Engineering Contradictions & Design Principles
Engineering Contradiction Analysis
1Measurement precision
If single-cell technologies are used to characterize cell states, then detailed static cell state characterization is achieved, but dynamic cell state transitions cannot be elucidated
Solution Approach 1:
The patent performs preliminary computational actions by training neural networks on static single-cell data to predict dynamic transition probabilities. The system pre-calculates trajectory inference models and gene regulatory network dynamics before actual dynamic analysis is needed, enabling subsequent dynamic transition elucidation from static snapshots.
Solution Approach 2:
The patent replaces direct mechanical observation of dynamic cell transitions with computational modeling using neural networks. Instead of physically tracking cells over time, the system uses machine learning algorithms to infer dynamic trajectories from static data points, substituting computational prediction for direct mechanical observation.
2Loss of information
If longitudinal patient samples are analyzed, then insight into metastasis and therapy-resistant disease mechanisms is gained, but computational challenges increase
Solution Approach 1:
The patent segments the complex computational problem into distinct neural network modules: one for trajectory inference, another for gene regulatory network dynamics, and a third for transition probability prediction. This segmentation allows each module to handle specific aspects of the computational challenge independently, reducing overall complexity.
Solution Approach 2:
The patent introduces neural networks as intermediary computational layers between raw longitudinal patient sample data and disease mechanism insights. These intermediary models process and transform complex high-dimensional data into interpretable trajectory inferences and transition probabilities, bridging the gap between raw data and biological understanding.
3Reliability
If transcriptional networks are targeted to guide cancer cell state, then therapy effectiveness is improved, but identification of these networks is difficult
Solution Approach 1:
The patent implements feedback loops where neural network predictions about gene regulatory dynamics are continuously refined based on observed cell state transitions.
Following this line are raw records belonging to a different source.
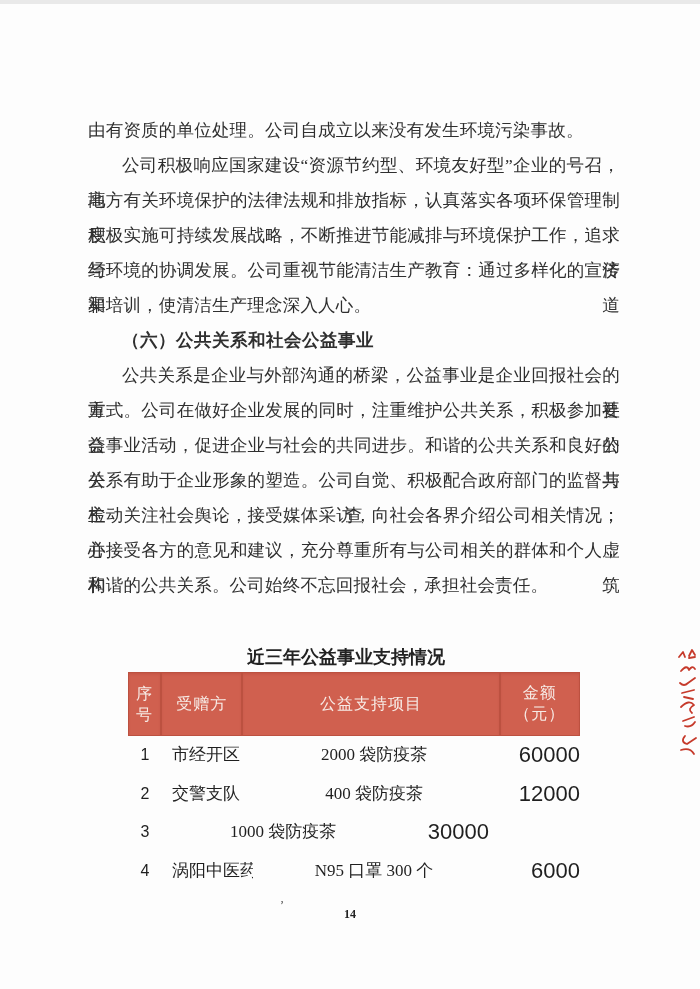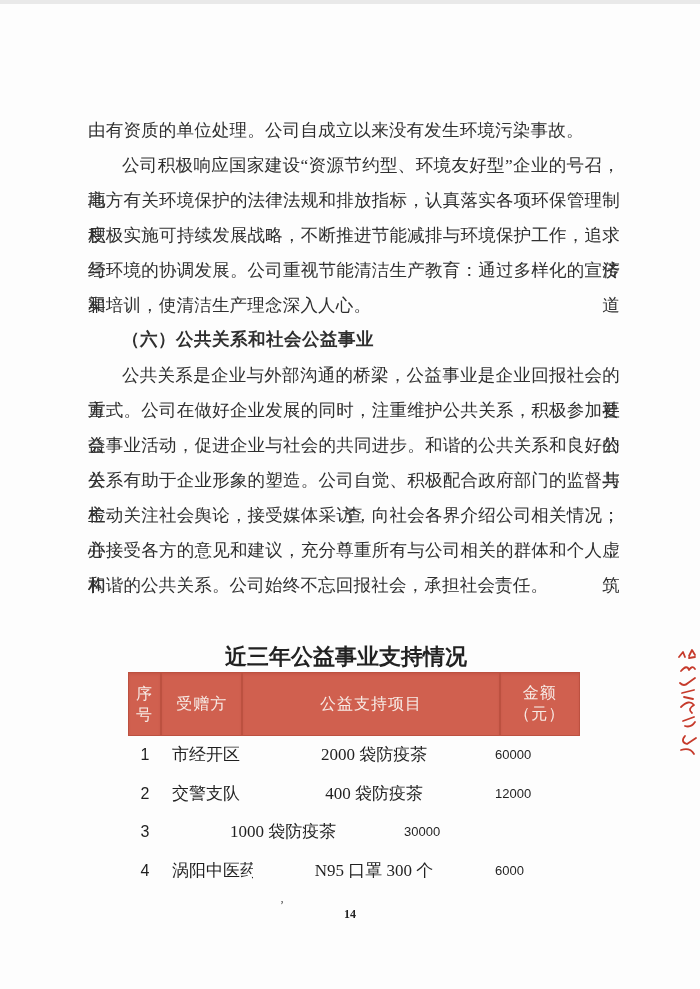--- a/index.html
+++ b/index.html
@@ -18,7 +18,7 @@
   .line.j{text-align:justify;text-align-last:justify;}
   .line.ind{text-indent:34px;}
   .line.h{
-    font-family:Liberation Mono, monospace;
+    font-family:Liberation Sans, sans-serif;
     font-weight:700;letter-spacing:.5px;
   }
   

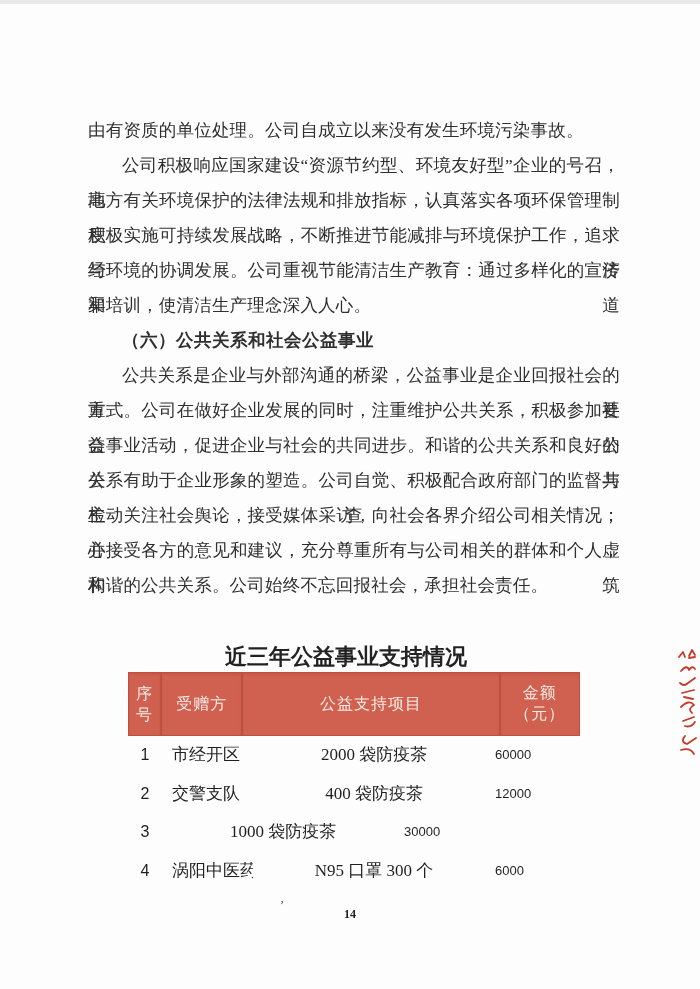--- a/index.html
+++ b/index.html
@@ -24,7 +24,7 @@
   
   .table-title{
     position:absolute;top:642px;left:0;width:692px;text-align:center;
-    font-size:22px;line-height:22px;font-weight:600;color:#222;
+    font-size:18px;line-height:22px;font-weight:600;color:#222;
     font-family:"Liberation Sans","DejaVu Sans",sans-serif;
   }
   

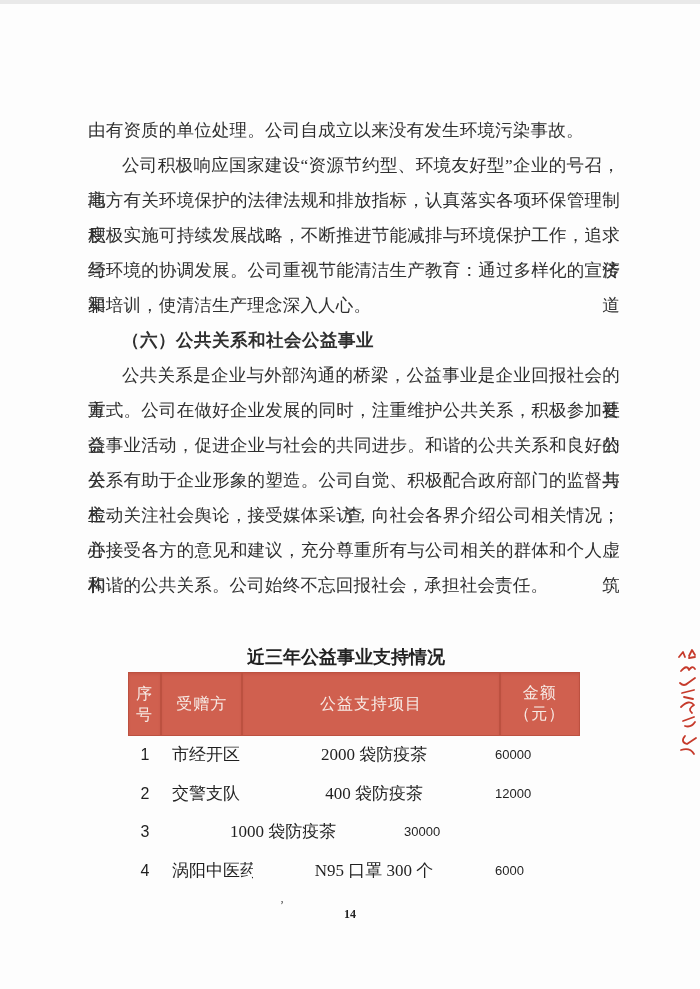--- a/index.html
+++ b/index.html
@@ -48,7 +48,7 @@
   .td.c1{width:34px;text-align:center;font-family:"Liberation Sans","DejaVu Sans",sans-serif;font-size:16px;}
   .td.c2{width:86px;text-align:left;padding-left:5px;}
   .td.c3{width:232px;text-align:center;}
-  .td.c4{width:85px;text-align:left;font-family:"Liberation Sans","DejaVu Sans",sans-serif;font-size:13px;}
+  .td.c4{width:85px;text-align:right;font-family:"Liberation Sans","DejaVu Sans",sans-serif;font-size:22px;}
   
   .footer-page{
     position:absolute;top:902px;left:0;width:700px;text-align:center;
The system uses observed transitions to update and improve its transcriptional network models, creating a feedback mechanism that enhances both network identification accuracy and subsequent therapy guidance reliability.
Solution Approach 2:
The patent changes the parameter space from directly observing gene expressions to inferring transcriptional network dynamics through neural network transformations. By transforming the problem parameters from raw expression data to predicted network interactions and transition probabilities, the system makes transcriptional networks detectable and measurable.
Data Source
AI summary
Aspects of the present invention relate to a method of determining a gene regulatory system within a cell that transitions from a first state to a second state including providing, to a neural network, a set of single-cell data of a target cell that is transitioning from a first state to a second state, calculating, via the neural network, a continuous trajectory of the target cell from the first state to the second state based on the single-cell data set, and interpolating a gene regulatory system of the target cell based on the calculated continuous trajectory, wherein the gene regulatory system includes a gene expression profile of at least one gene and at least one transcription factor that regulates expression of the at least one gene. Further, a system for determining a gene regulatory profile of a cell comprising at least one neural network is described.